Items listed in a dataset
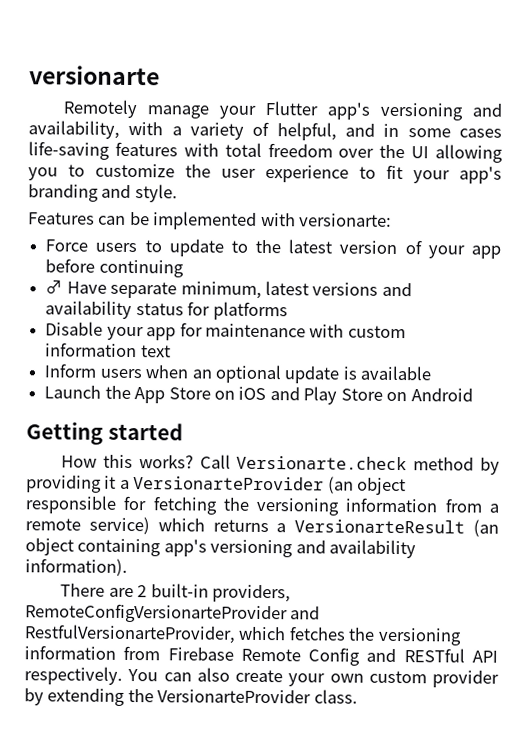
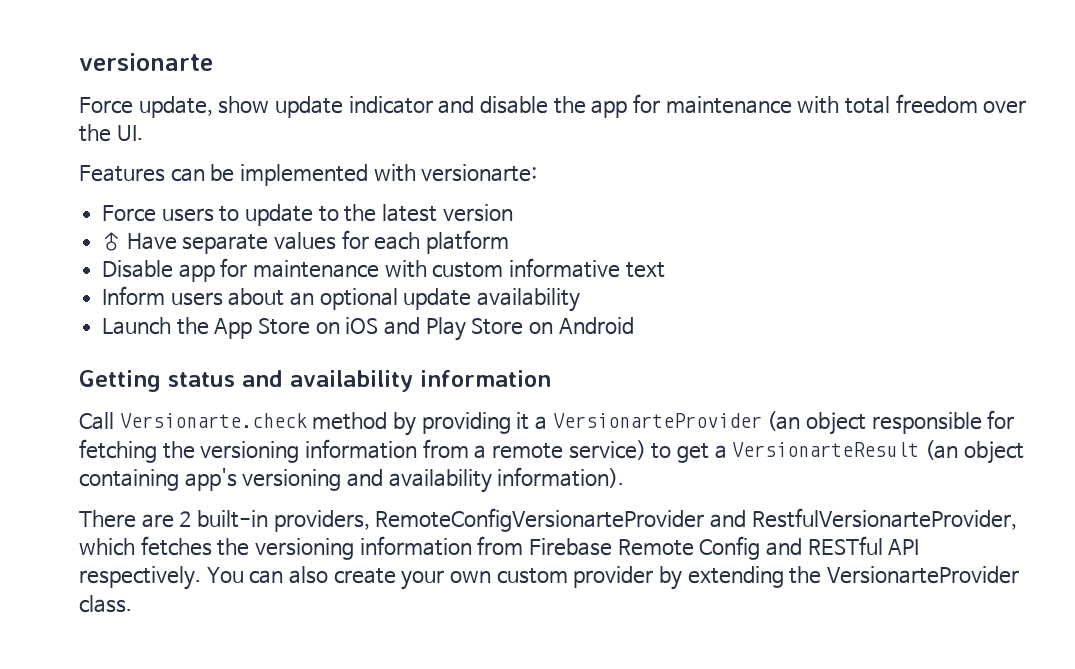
- Remotely manage your Flutter app's versioning and availability, with a variety of helpful, and in some cases life-saving features with total freedom over the UI allowing you to customize the user experience to fit your app's branding and style.
+ Force update, show update indicator and disable the app for maintenance with total freedom over the UI.
- Force users to update to the latest version of your app before continuing
- ♂ Have separate minimum, latest versions and availability status for platforms
+ Force users to update to the latest version
+ ♂ Have separate values for each platform
- Disable your app for maintenance with custom information text
+ Disable app for maintenance with custom informative text
- Inform users when an optional update is available
+ Inform users about an optional update availability
- Getting started
- How this works? Call Versionarte.check method by providing it a VersionarteProvider (an object responsible for fetching the versioning information from a remote service) which returns a VersionarteResult (an object containing app's versioning and availability information).
+ Getting status and availability information
+ Call Versionarte.check method by providing it a VersionarteProvider (an object responsible for fetching the versioning information from a remote service) to get a VersionarteResult (an object containing app's versioning and availability information).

REQUIREMENT:
Write every line above out again exactly; pictures do not belong in the copy.

WRITTEN ANSWER:
- Remotely manage your Flutter app's versioning and availability, with a variety of helpful, and in some cases life-saving features with total freedom over the UI allowing you to customize the user experience to fit your app's branding and style.
+ Force update, show update indicator and disable the app for maintenance with total freedom over the UI.
- Force users to update to the latest version of your app before continuing
- ♂ Have separate minimum, latest versions and availability status for platforms
+ Force users to update to the latest version
+ ♂ Have separate values for each platform
- Disable your app for maintenance with custom information text
+ Disable app for maintenance with custom informative text
- Inform users when an optional update is available
+ Inform users about an optional update availability
- Getting started
- How this works? Call Versionarte.check method by providing it a VersionarteProvider (an object responsible for fetching the versioning information from a remote service) which returns a VersionarteResult (an object containing app's versioning and availability information).
+ Getting status and availability information
+ Call Versionarte.check method by providing it a VersionarteProvider (an object responsible for fetching the versioning information from a remote service) to get a VersionarteResult (an object containing app's versioning and availability information).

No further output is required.